Continuing my "New York Internet Tour" I am writing you from the lovely climate controlled atmosphere of the City University Graduate Center's library. Sorry, internet moochers, you need a graduate student to get in. Luckily, I live with one. So let the mooching continue!
My non office time is nearing an end. I have work on Friday and then I start a 3 week stint on Wednesday. I feel like suddenly all the free time I had stretched before me has evaporated. I am racing to my list that I started making months ago about all the things I wanted to experience while not in an office, and I have done NARY A ONE. Instead, I've been listening to Toni Morrison's Song of Solomon on tape, drawing women for my great gals calendar (like arty Miranda July pictured above), baking gingerbread, eating like crap, and taking breaks to watch Harold & Maude. I am newly obsessed with this movie. I liked it before, but recently I've had an inkling to take an afternoon break, drink sweet milky tea and watch this movie ALMOST DAILY.
I have been known to watch movies I love a number of times, but I haven't had the DAILY URGE to watch the same movie or even parts of it. There's a couple of reasons why this movie has been DOING IT for me as of late.
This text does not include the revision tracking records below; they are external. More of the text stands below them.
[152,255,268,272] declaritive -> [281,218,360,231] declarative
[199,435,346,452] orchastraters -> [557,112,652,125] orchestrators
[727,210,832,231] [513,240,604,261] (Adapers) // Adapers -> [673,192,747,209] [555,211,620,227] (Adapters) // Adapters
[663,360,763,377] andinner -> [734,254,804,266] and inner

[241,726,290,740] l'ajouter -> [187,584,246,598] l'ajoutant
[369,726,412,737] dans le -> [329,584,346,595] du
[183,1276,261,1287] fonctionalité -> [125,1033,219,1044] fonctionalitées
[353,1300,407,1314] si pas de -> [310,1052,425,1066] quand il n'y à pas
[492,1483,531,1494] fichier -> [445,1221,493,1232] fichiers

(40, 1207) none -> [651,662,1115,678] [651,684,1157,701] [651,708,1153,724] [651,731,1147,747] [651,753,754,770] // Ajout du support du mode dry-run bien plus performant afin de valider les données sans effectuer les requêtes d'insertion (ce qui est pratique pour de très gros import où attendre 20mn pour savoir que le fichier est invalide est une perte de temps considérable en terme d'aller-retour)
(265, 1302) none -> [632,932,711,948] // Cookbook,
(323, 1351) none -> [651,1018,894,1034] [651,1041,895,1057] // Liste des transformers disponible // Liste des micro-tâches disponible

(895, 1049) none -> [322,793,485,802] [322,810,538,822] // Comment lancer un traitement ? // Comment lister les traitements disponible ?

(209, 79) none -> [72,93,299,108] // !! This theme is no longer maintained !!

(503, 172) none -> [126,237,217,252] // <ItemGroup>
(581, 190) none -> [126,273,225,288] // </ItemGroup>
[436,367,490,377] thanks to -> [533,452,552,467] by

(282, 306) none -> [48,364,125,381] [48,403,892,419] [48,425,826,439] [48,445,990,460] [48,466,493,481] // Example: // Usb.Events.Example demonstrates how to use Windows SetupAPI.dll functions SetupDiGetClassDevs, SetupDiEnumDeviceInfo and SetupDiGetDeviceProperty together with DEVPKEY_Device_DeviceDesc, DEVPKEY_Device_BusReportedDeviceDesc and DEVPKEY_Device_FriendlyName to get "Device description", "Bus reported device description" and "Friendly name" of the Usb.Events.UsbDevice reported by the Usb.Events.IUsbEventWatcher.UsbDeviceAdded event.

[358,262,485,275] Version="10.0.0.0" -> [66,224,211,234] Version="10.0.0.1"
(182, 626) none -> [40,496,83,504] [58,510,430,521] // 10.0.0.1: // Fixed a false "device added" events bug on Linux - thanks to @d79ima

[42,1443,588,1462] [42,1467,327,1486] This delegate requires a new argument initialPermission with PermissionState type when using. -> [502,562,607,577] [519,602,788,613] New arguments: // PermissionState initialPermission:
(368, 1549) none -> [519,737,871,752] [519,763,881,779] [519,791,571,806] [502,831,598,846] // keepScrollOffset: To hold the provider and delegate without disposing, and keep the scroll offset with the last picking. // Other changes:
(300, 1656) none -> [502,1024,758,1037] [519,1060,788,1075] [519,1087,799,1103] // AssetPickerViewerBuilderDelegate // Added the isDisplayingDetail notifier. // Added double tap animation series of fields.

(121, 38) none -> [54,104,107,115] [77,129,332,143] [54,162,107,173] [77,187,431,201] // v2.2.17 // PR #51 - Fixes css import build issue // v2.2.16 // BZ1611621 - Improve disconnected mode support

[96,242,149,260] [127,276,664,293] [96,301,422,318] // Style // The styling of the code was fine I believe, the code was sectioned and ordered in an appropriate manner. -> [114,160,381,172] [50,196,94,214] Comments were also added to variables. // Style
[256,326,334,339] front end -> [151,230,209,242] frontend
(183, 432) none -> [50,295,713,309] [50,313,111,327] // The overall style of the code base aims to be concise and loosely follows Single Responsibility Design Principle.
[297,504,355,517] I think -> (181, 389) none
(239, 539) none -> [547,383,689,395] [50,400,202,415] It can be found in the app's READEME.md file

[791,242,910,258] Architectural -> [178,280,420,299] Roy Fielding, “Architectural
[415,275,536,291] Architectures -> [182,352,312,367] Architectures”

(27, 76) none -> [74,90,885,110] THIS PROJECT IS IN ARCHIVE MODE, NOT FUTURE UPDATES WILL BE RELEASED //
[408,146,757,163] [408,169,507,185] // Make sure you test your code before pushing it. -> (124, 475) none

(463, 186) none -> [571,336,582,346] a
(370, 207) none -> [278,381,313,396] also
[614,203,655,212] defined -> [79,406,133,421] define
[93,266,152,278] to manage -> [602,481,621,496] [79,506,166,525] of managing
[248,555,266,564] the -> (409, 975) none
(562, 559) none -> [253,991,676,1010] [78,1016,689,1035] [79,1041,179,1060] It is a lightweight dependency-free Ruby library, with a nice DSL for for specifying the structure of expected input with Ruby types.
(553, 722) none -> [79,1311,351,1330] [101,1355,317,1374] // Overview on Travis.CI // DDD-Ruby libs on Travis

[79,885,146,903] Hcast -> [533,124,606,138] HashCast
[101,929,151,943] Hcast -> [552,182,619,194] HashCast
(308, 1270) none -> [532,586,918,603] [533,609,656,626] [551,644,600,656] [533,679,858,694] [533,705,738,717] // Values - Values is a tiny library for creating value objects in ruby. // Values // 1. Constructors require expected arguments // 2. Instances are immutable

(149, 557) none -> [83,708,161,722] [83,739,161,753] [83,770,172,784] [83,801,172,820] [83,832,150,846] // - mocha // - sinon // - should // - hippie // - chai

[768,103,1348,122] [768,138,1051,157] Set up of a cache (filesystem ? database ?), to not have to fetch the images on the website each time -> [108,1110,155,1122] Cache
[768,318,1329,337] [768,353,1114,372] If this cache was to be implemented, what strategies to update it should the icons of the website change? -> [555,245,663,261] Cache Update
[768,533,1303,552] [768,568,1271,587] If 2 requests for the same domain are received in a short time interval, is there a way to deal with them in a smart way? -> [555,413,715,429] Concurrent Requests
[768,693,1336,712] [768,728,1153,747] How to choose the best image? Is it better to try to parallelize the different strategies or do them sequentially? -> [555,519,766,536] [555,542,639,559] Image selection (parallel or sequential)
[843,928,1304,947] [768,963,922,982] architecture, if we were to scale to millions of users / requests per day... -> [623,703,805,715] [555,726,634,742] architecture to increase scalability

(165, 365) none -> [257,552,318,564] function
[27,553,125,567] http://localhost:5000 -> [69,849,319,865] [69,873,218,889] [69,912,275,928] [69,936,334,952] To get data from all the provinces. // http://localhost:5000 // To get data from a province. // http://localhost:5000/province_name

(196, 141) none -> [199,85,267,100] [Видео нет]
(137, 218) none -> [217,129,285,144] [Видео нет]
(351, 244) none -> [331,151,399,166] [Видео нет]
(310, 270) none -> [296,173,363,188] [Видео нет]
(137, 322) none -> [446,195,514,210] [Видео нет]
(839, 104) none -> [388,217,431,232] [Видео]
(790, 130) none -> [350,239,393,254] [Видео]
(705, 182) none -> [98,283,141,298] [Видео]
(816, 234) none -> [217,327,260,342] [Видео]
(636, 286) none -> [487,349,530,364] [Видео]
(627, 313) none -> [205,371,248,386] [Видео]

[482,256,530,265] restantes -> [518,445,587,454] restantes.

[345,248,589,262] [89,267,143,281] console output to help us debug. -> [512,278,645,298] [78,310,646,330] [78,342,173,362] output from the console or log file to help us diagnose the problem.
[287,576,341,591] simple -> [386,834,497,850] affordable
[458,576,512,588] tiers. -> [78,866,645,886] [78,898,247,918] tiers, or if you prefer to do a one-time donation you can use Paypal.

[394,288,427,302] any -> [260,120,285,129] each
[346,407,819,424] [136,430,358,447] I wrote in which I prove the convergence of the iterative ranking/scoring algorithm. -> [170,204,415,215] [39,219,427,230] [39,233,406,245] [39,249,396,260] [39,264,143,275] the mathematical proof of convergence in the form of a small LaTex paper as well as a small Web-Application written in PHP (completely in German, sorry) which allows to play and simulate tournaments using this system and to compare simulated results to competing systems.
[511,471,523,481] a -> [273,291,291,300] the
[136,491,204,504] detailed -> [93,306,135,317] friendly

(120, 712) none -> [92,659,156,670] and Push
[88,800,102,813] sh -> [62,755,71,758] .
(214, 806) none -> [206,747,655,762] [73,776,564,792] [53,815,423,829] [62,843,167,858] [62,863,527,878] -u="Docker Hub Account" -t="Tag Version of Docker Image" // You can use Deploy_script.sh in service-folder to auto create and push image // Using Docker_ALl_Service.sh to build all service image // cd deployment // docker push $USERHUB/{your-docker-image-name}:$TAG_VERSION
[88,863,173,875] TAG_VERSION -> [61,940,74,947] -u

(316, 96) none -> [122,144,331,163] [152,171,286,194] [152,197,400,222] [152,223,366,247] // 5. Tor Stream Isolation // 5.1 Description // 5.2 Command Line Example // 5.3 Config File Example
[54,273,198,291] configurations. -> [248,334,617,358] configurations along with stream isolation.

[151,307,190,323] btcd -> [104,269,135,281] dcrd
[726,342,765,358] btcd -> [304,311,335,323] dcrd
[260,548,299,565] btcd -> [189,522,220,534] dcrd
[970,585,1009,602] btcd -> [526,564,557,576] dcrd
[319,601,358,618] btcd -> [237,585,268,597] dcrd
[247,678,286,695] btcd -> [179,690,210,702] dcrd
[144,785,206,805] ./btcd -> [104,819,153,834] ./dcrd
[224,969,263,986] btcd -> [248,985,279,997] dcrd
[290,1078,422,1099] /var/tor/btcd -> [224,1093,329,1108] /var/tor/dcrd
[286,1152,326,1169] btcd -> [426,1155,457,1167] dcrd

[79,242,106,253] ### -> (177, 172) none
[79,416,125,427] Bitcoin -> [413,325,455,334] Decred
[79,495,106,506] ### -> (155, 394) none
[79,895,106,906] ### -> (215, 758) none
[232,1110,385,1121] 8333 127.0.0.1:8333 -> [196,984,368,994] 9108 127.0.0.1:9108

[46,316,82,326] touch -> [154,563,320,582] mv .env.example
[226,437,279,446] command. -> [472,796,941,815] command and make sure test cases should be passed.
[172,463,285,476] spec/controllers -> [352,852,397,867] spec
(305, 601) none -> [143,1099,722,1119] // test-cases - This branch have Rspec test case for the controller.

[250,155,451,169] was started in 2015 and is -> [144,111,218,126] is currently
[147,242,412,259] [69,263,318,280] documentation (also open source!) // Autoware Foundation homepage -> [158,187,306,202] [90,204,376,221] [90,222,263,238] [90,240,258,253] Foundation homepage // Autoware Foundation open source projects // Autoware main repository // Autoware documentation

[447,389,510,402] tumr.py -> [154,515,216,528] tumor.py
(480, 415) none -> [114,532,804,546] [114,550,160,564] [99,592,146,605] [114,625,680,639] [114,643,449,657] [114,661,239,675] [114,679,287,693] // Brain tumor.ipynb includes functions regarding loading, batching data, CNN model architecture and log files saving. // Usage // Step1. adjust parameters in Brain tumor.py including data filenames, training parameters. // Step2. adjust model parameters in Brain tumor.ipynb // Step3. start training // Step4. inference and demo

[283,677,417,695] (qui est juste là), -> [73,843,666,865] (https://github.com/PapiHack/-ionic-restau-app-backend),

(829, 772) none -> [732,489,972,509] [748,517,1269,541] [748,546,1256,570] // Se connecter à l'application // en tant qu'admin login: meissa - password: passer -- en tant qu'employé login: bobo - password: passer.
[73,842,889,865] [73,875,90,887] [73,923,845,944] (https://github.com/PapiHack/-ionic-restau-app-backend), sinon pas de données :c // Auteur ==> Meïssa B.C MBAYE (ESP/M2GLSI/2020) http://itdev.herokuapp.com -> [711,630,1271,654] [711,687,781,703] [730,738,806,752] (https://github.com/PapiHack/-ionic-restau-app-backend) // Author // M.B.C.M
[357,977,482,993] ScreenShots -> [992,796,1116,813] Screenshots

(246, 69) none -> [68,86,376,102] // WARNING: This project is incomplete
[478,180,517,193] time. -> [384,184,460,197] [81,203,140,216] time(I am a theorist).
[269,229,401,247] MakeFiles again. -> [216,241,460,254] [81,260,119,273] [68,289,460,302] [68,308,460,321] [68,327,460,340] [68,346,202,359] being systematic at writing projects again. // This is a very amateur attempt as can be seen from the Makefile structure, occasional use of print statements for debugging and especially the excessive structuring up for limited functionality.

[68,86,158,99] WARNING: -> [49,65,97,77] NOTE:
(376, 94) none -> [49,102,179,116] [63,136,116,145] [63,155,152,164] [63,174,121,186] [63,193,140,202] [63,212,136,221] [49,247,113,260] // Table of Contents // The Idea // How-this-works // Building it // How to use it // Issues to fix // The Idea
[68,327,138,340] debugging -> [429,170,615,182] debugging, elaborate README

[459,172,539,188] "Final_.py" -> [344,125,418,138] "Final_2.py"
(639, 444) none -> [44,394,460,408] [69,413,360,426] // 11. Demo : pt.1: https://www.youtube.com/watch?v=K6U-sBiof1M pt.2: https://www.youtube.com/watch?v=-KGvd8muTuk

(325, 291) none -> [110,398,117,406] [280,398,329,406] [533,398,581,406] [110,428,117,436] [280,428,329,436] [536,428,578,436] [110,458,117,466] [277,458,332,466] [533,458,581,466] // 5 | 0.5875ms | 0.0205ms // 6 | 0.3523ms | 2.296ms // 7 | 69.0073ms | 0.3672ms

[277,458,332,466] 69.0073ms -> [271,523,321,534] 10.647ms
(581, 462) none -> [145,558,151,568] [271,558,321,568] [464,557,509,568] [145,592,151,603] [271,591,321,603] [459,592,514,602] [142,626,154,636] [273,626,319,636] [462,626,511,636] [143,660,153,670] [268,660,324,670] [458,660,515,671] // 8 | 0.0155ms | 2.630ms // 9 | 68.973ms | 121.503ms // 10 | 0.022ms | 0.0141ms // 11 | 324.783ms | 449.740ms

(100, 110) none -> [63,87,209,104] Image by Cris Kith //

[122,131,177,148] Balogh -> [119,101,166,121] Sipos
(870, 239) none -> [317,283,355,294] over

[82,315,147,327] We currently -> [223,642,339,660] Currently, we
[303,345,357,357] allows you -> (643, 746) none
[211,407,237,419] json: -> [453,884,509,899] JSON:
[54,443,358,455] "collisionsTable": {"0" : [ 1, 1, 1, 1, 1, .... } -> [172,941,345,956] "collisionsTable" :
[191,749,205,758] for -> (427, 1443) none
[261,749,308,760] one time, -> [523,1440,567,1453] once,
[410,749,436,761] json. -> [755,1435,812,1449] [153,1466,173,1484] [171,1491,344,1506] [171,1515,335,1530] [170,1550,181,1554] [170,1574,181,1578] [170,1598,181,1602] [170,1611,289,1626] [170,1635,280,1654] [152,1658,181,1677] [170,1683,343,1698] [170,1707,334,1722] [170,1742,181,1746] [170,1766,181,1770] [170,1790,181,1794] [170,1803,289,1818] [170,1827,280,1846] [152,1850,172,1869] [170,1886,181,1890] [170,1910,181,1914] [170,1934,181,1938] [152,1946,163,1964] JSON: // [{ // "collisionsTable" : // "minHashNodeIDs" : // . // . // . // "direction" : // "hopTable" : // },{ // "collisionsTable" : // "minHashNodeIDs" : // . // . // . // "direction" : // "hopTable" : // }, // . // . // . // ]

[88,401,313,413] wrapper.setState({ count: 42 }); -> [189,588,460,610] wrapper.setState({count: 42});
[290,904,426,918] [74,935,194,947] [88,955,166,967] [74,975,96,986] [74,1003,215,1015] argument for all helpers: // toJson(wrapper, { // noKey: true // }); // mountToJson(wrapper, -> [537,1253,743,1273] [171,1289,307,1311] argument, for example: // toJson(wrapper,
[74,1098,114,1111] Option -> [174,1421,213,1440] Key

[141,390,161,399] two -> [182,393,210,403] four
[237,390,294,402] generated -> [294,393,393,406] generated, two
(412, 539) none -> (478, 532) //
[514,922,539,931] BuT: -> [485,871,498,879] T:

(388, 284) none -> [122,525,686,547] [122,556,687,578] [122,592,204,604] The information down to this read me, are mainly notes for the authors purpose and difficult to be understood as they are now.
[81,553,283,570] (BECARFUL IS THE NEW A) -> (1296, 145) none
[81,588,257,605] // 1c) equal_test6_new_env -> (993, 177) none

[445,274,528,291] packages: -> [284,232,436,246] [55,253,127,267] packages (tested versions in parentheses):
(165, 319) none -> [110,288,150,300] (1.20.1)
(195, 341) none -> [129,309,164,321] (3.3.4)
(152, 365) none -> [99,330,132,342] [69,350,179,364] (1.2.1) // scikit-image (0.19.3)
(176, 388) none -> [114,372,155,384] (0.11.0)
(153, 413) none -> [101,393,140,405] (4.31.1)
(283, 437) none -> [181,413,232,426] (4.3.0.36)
One is that it was filmed in and around my hometown of Palo Alto in 1970, so it has the light and surroundings of my childhood that are very comforting. Another reason is the soundtrack is just SO KICK ASS. Cat Stevens! Why oh why don't I own any Cat Stevens? The third reason is Ruth Gordon, known to the world in this movie, as Maude. Her character is so inspiring to me, so full of life, so philisophically PITCH PERFECT that I often rush through the other scenes, just so I can hear her musings on life. I can remember the first time I saw this movie just a few years ago. I was depressed and in a HORRIBLE MOOD. I was at my folks' and we put it in and I literally thought, "I wonder why everybody always says this movie is SO GREAT." By the time Maude declares that she would like to comeback as a sunflower, and explains to Harold her belief that "most of the world's sorrow" stems from the individual being treated as if they aren't an individual, but a mass of identicals, I was BAWLING.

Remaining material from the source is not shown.